Ainsi, pour que la paix règne en Papouasie occidentale, il ne suffit pas d’un cessez-le-feu ou d’une promesse de développement ; il faut rendre justice au peuple papou — c’est-à-dire reconnaître son droit à l’autonomie véritable, voire à l’indépendance, si tel est son choix.


La mission prophétique de l’Église : préférer la croix à la complicité

Le prophète Isaïe proclame :

« Apprenez à faire le bien, recherchez la justice, soutenez l’opprimé » (Is 1,17).
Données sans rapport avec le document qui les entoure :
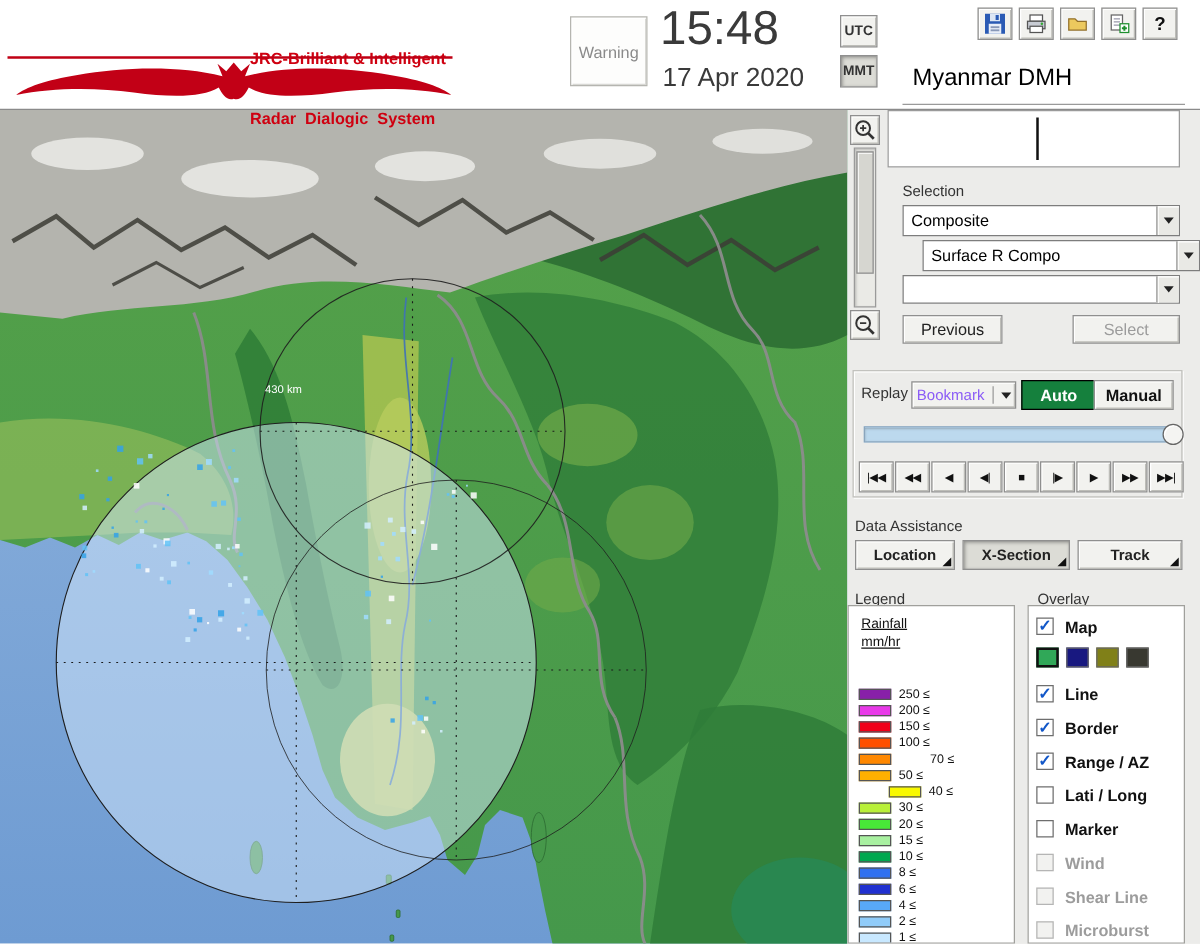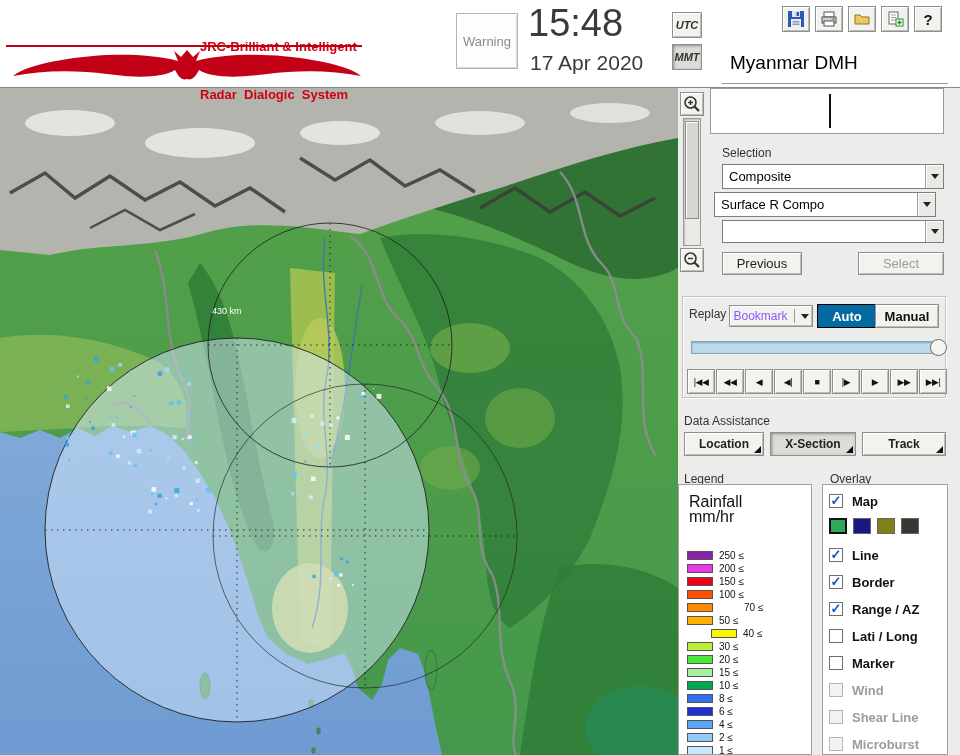--- a/index.html
+++ b/index.html
@@ -17,7 +17,7 @@
   .clock-date { position:absolute; left:530px; top:51px; font-size:21px; color:#3a3a3a; }
   .b3 { display:flex; align-items:center; justify-content:center; background:#f2f2ef; border:1px solid #8f8f8f; box-shadow:inset 1px 1px 0 #ffffff, inset -1px -1px 0 #bdbdb8; font-family:inherit; }
   .pressed { background:#dcdcd6 !important; box-shadow:inset 1px 1px 3px rgba(0,0,0,.35) !important; }
-  .tz { position:absolute; width:30px; height:26px; font-size:11px; font-weight:bold; color:#333;font-style:italic; }
+  .tz { position:absolute; width:30px; height:26px; font-size:11px; font-weight:bold; color:#333; }
   .tz.utc { left:672px; top:12px; }
   .tz.mmt { left:672px; top:44px; }
   .toolbar { position:absolute; left:782px; top:6px; display:flex; gap:5px; }

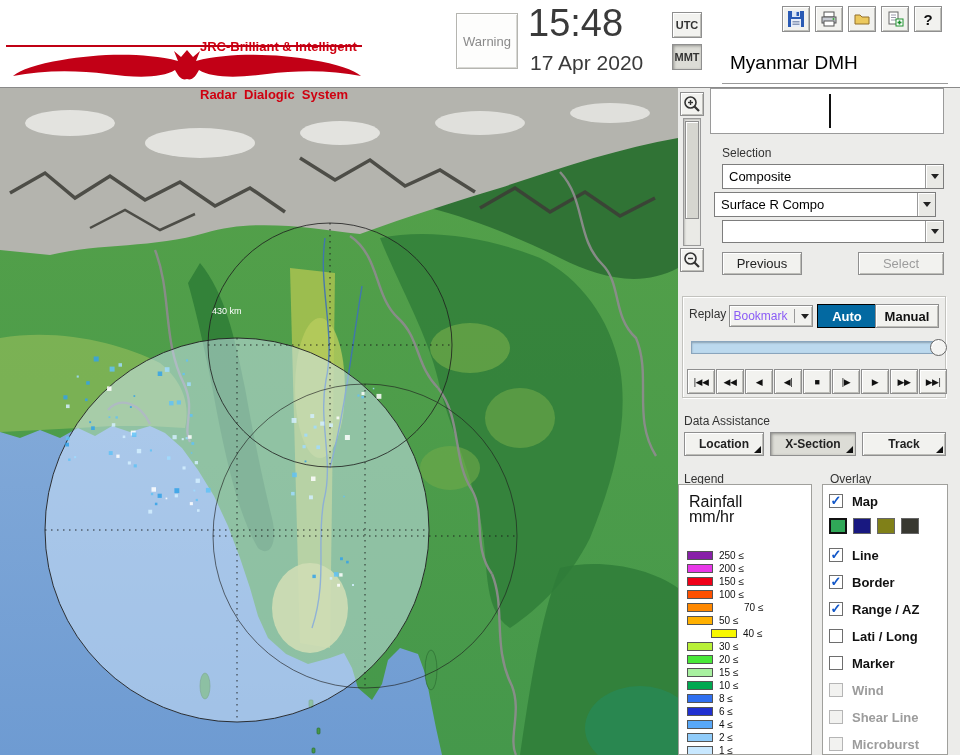--- a/index.html
+++ b/index.html
@@ -336,7 +336,7 @@
         <span class="tri-d"></span>
       </div>
   </div>
-  <div class="dd" style="left:36px; top:104px;">
+  <div class="dd" style="left:60px; top:104px;">
     <div class="txt">Surface R Compo</div>
     <div class="arw">
         <span class="tri-d"></span>

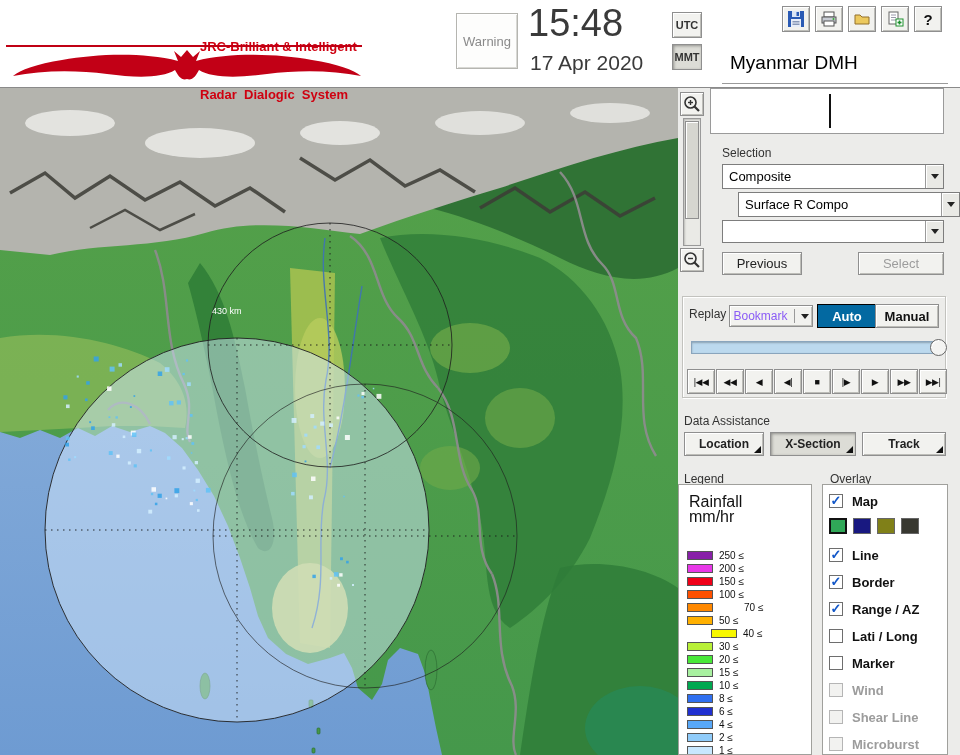--- a/index.html
+++ b/index.html
@@ -47,7 +47,7 @@
   .grp-label { position:absolute; left:6px; top:10px; font-size:12px; color:#333; }
   .bmk { position:absolute; left:46px; top:8px; width:84px; height:22px; font-size:12px; color:#8b5cf6; gap:6px; }
   .bmk .sep { width:1px; height:14px; background:#9a9a9a; }
-  .auto { position:absolute; left:134px; top:7px; width:60px; height:24px; background:#0369a1; border:1px solid #000; color:#fff; font-weight:bold; font-size:13px; display:flex; align-items:center; justify-content:center; }
+  .auto { position:absolute; left:134px; top:7px; width:60px; height:24px; background:#15803d; border:1px solid #000; color:#fff; font-weight:bold; font-size:13px; display:flex; align-items:center; justify-content:center; }
   .manual { position:absolute; left:192px; top:7px; width:64px; height:24px; font-weight:bold; font-size:13px; color:#111; }
   .sl-track { position:absolute; left:8px; top:44px; width:248px; height:13px; background:#bcd9ee; border:1px solid #8aa5bd; box-shadow:inset 0 1px 2px rgba(0,0,0,.25); }
   .sl-handle { position:absolute; left:238px; top:-3px; width:17px; height:17px; border-radius:50%; background:#f4f4f2; border:1px solid #666; box-shadow:inset 1px 1px 0 #fff; }

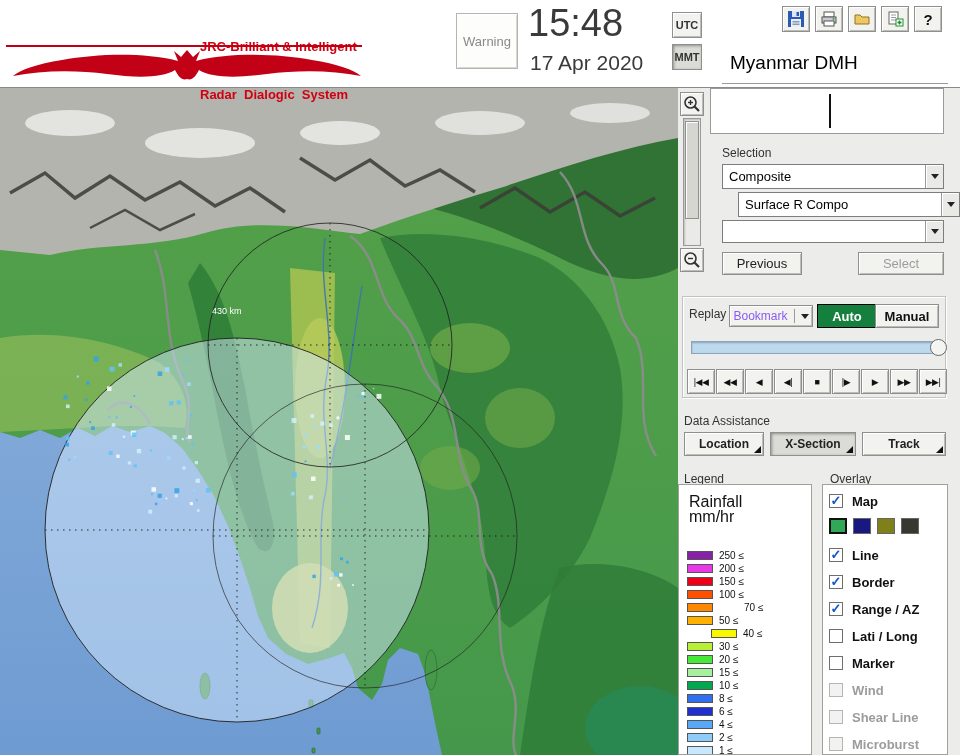--- a/index.html
+++ b/index.html
@@ -56,7 +56,7 @@
   .assist-btn { position:absolute; top:344px; height:24px; font-size:12px; font-weight:bold; color:#222; }
   .corner { position:absolute; right:2px; bottom:2px; width:0; height:0; border-left:7px solid transparent; border-bottom:7px solid #111; }
   .box { position:absolute; top:396px; height:271px; background:#fff; border:1px solid #a0a09c; overflow:hidden; }
-  .lgd-title { position:absolute; left:10px; font-size:16px; color:#111; }
+  .lgd-title { position:absolute; left:10px; font-size:11px; color:#111;text-decoration:underline; }
   .lrow { position:absolute; left:8px; display:flex; align-items:center; gap:6px; height:13px; }
   .lsw { width:26px; height:9px; border:1px solid #555; }
   .lrow span { font-size:10px; color:#111; white-space:nowrap; }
L’Église, si elle veut rester fidèle à sa mission prophétique, ne peut demeurer neutre entre l’oppresseur et l’opprimé. Le silence, dans un contexte d’injustice structurelle, devient complicité. Le pape François, dans Fratelli Tutti (2020, §68), avertit contre cette neutralité perverse :

« Prétendre rester neutre face à la souffrance des innocents revient à se ranger du côté de l’oppresseur. »
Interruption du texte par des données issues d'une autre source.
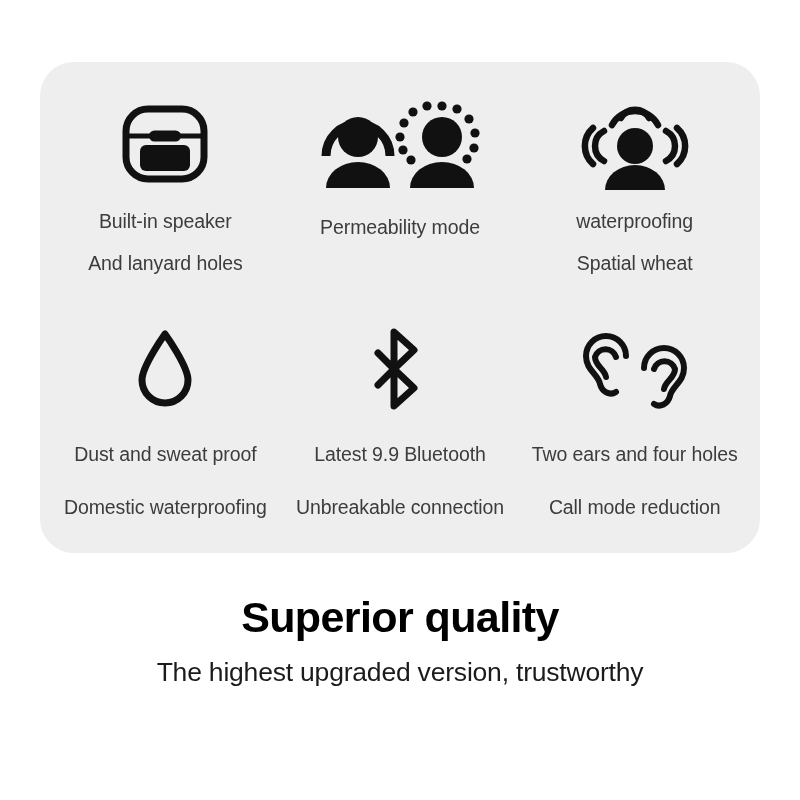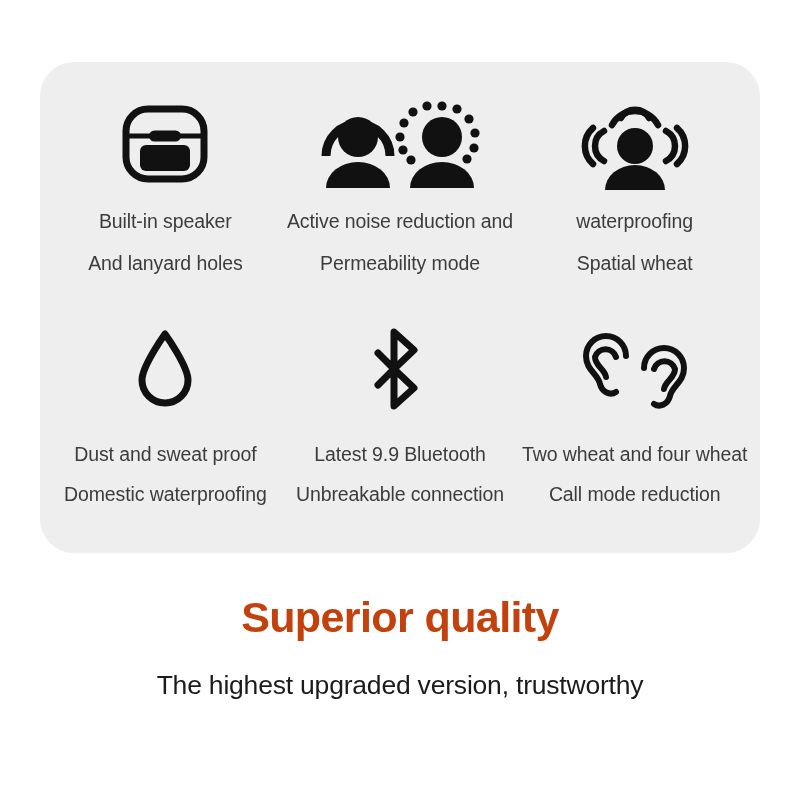--- a/index.html
+++ b/index.html
@@ -146,7 +146,6 @@
             </g>
           </svg>
         </div>
-        <div class="feature-label line1">Active noise reduction and</div>
         <div class="feature-label line2">Permeability mode</div>
       </div>
 

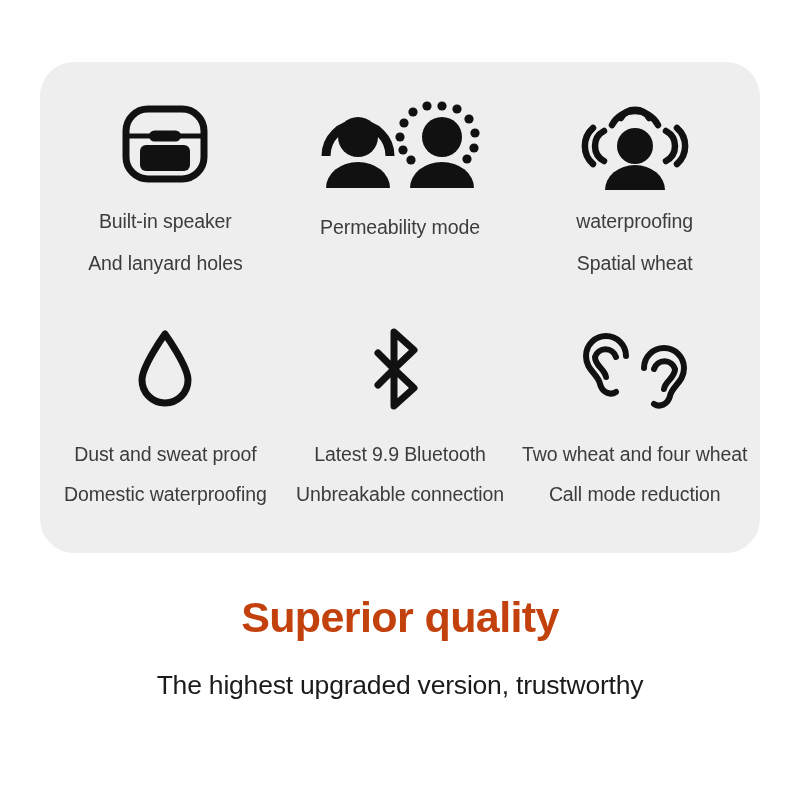--- a/index.html
+++ b/index.html
@@ -207,7 +207,7 @@
             </g>
           </svg>
         </div>
-        <div class="feature-label line1">Two wheat and four wheat</div>
+        <div class="feature-label line1">Two ears and four holes</div>
         <div class="feature-label line2">Call mode reduction</div>
       </div>
 

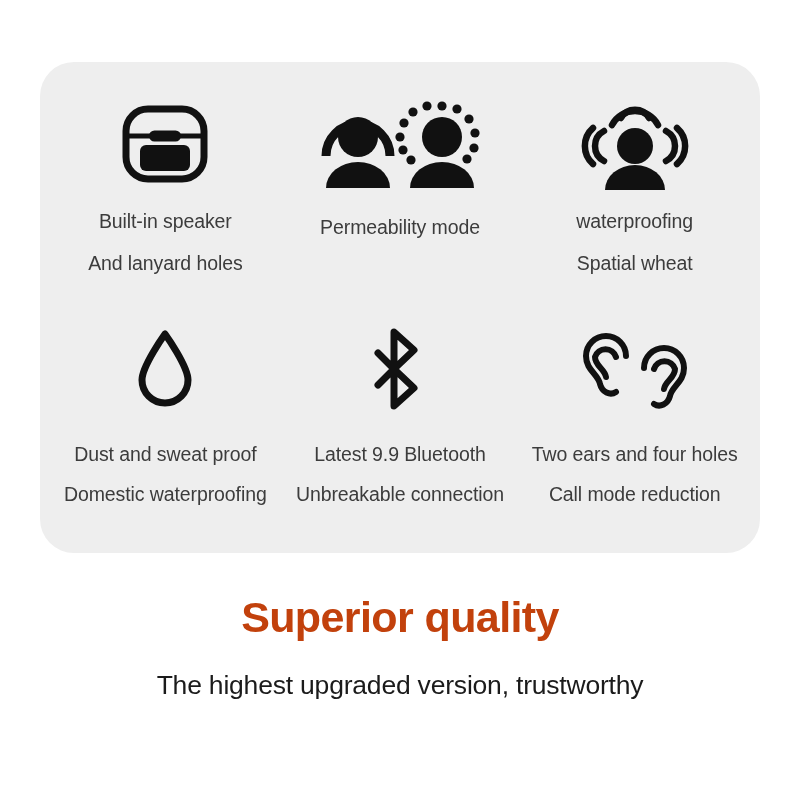--- a/index.html
+++ b/index.html
@@ -72,7 +72,7 @@
   .feature-label.line2 { margin-top: 22px; }
 
   .feature-cell.row2 .feature-label.line1 { margin-top: 28px; }
-  .feature-cell.row2 .feature-label.line2 { margin-top: 21px; }
+  .feature-cell.row2 .feature-label.line2 { margin-top: 34px; }
 
   
   .headline-block {

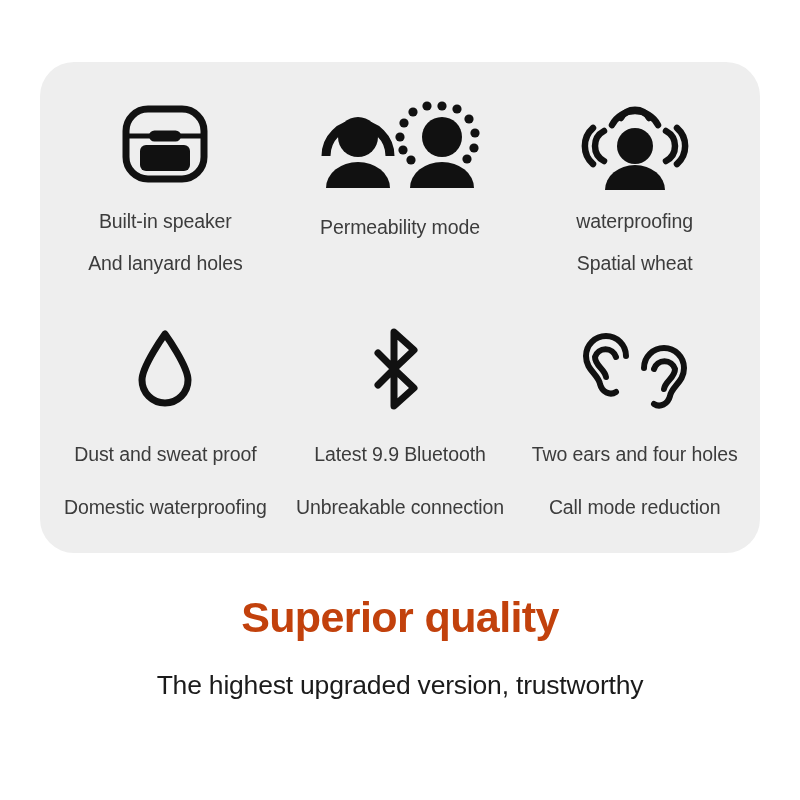--- a/index.html
+++ b/index.html
@@ -83,7 +83,7 @@
     text-align: center;
   }
   .headline {
-    color: #c2410c;
+    color: #000000;
     font-weight: bold;
     font-size: 43px;
     line-height: 50px;

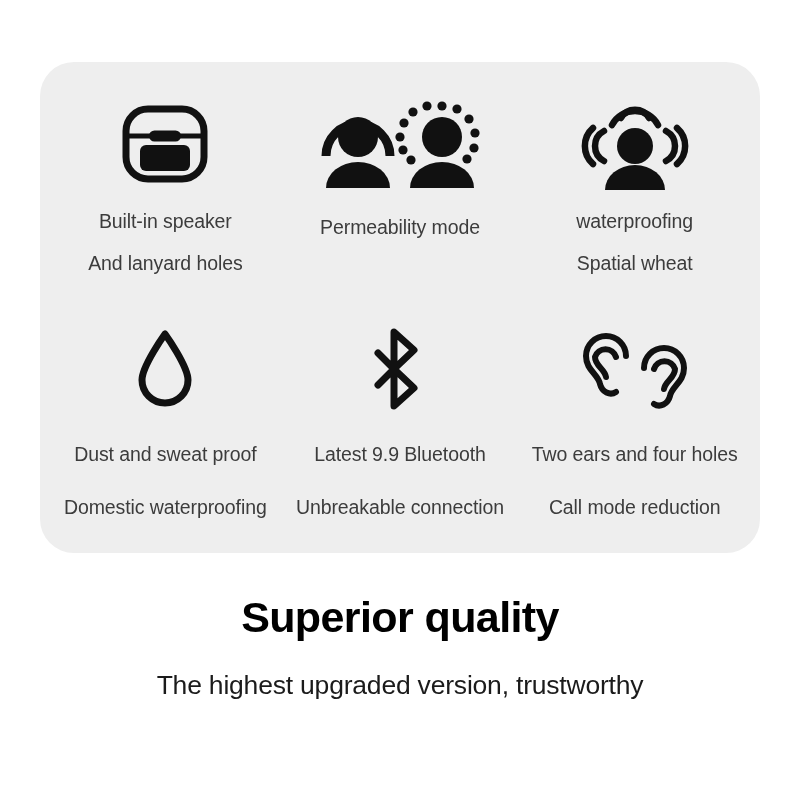--- a/index.html
+++ b/index.html
@@ -93,7 +93,7 @@
     color: #1b1b1b;
     font-size: 26.5px;
     line-height: 30px;
-    margin-top: 28px;
+    margin-top: 15px;
     letter-spacing: -0.2px;
   }
 </style>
Ainsi, l’Église catholique — en Indonésie, à Rome ou ailleurs — a le devoir de rompre le silence, de dénoncer les violations des droits humains, et de se tenir aux côtés du peuple papou dans sa lutte pour la dignité et la liberté.

Soutenir la cause papoue, c’est rendre témoignage à la vérité (cf. Gaudium et Spes, §28) : celle d’un peuple dont le cri résonne avec celui du Christ abandonné.


Vers une théologie de la libération mélanésienne

La cause papoue interpelle aussi la théologie elle-même. Elle révèle la nécessité d’une théologie incarnée dans la souffrance des peuples noirs de Mélanésie.

Comme le rappelle Evangelii Nuntiandi (Paul VI, §20), l’évangélisation est inséparable de la promotion humaine et de la libération. L’annonce de l’Évangile en Papouasie occidentale ne peut être crédible que si elle se traduit par un engagement concret pour la justice, la terre, et la culture papoue.

Ainsi, soutenir la liberté du peuple papou, c’est participer à l’œuvre même de Dieu, qui « libère les captifs » (Lc 4,18) et « renverse les puissants de leur trône » (Lc 1,52).


Conclusion

Ici, il ne s’agit pas d’un choix politique, mais d’un impératif évangélique : la Doctrine sociale de l’Église condamne la neutralité face à l’oppression et exige de choisir la justice, la dignité et le bien commun.

Tant que le peuple papou sera écrasé par l’injustice, l’Église ne pourra annoncer pleinement l’Évangile de la paix. Se taire, c’est trahir.

Soutenir l’autodétermination de la Papouasie occidentale, c’est voir le Christ dans les crucifiés de l’histoire et se tenir à leurs côtés.

Alors, peut-être, de la croix papoue jaillira une résurrection pour toute l’Église — réconciliée avec les pauvres, les peuples autochtones et la Création entière.